Sometimes the content is just lists - basic bullet-point facts of needs, times, dates or places. But Auciello encourages the contributors to be more creative in painting a picture of life in their community.

“Go down to the panadería, go hang out in the plaza and listen to people,” he tells them. “Take some photos of whatever is happening in the street.”

As the Facebook page admin and content curator, Auciello spends a lot of time verifying information before he posts, calling people, following up with email contacts.

This seems to be where the game will be won or lost - whether one guy is able to ensure the journalistic quality of content produced by a loose collection of citizen reporters. The integrity of that content will become increasingly important as the reputation of this local reporting initiative grows, and national and international media organizations ask to republish news it originates.

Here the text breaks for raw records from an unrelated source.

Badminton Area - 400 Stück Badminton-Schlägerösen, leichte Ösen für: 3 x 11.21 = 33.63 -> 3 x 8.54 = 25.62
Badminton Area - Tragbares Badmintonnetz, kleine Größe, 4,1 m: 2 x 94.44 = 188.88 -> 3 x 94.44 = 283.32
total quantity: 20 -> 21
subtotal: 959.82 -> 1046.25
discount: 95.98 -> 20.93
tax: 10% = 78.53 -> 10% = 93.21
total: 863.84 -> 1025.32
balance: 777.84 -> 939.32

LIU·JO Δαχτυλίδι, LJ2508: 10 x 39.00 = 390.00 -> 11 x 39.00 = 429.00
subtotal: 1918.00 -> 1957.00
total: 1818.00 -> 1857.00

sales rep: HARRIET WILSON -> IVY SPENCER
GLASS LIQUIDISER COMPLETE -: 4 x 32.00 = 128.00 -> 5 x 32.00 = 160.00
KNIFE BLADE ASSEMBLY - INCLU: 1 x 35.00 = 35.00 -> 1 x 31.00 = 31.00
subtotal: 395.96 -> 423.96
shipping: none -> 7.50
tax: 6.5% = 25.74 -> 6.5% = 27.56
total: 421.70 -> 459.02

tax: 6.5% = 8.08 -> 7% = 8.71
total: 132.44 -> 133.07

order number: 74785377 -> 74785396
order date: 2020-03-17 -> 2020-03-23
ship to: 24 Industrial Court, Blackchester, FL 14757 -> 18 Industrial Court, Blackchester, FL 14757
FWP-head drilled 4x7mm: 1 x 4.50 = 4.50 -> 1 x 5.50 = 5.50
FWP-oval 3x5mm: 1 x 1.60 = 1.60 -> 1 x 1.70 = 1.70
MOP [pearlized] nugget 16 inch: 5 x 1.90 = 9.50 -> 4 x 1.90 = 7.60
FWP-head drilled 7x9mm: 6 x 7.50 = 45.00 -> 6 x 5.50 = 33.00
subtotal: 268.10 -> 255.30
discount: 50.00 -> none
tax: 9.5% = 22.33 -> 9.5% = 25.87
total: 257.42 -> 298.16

For the moment, these kinds of vertical broadcasting partnerships are not a focus, but Auciello does hope that local reporters will use the Information As Aid facebook page as a resource to help their own coverage, and thus further boost the spread of vital information to locals that need it.

Information As Aid - as the name suggests - was focused initially on the logistical utility of basic emergency communications, which in the case of Puerto Rico’s recovery looked like the location of recovery centers, their hours and needs, where donations of food, water and clothes are most needed, and what sites have electricity and wi-fi.

But Auciello sees this moment as an opportunity for the project to transition, or evolve, into deeper storytelling, exploring the broader and more complex narrative of the people and places of Puerto Rico. He followed a similar path with Jersey Shore Hurricane News, once the immediate response need had abated.

“After Sandy, I was trying to focus not just on the news of the day, but also tell stories of hope, or inspiration, of overcoming adversity,” Auciello says. “I wanted to tell stories of people making improvements.”

This type of content will be much harder for untrained journalists to produce, and so Auciello envisions a new phase of expanding the network of contributors, more training and support resources, and more direct involvement in communities to build the beginnings of a new communications infrastructure that might last.

To give contributors another template to follow to produce more narrative-style story content, he’s working with Jesse Hardman at Internews on the idea of asking each contributor to pick a person in their community, and write a short piece once a week about how that person is doing, at that time.

The thought is that, over the period of a few months, the combined entries will provide an illuminating insight into the day-to-day life and concerns of Puerto Rican people.

In Puerto Rico, telenovelas - soap operas - are hugely popular. Auciello says that’s because of the inherent connection that people have to the ancient tradition of storytelling.

“The hard facts are super important, but let’s tell a story,” he says. “People want to relate. People want to know about other people, how they are living.”

Auciello’s hopes for the expansion of the project is, of course, dependent on the continued funding support of organizations like NetHope and InterNews.

For me, his example has compelled me to envision similar community contributor networks in underserved regions of Appalachia, places where the sense of isolation and abandonment are just as strong.

Here, the human catastrophe unfolds more slowly, but the erosion is no less devastating.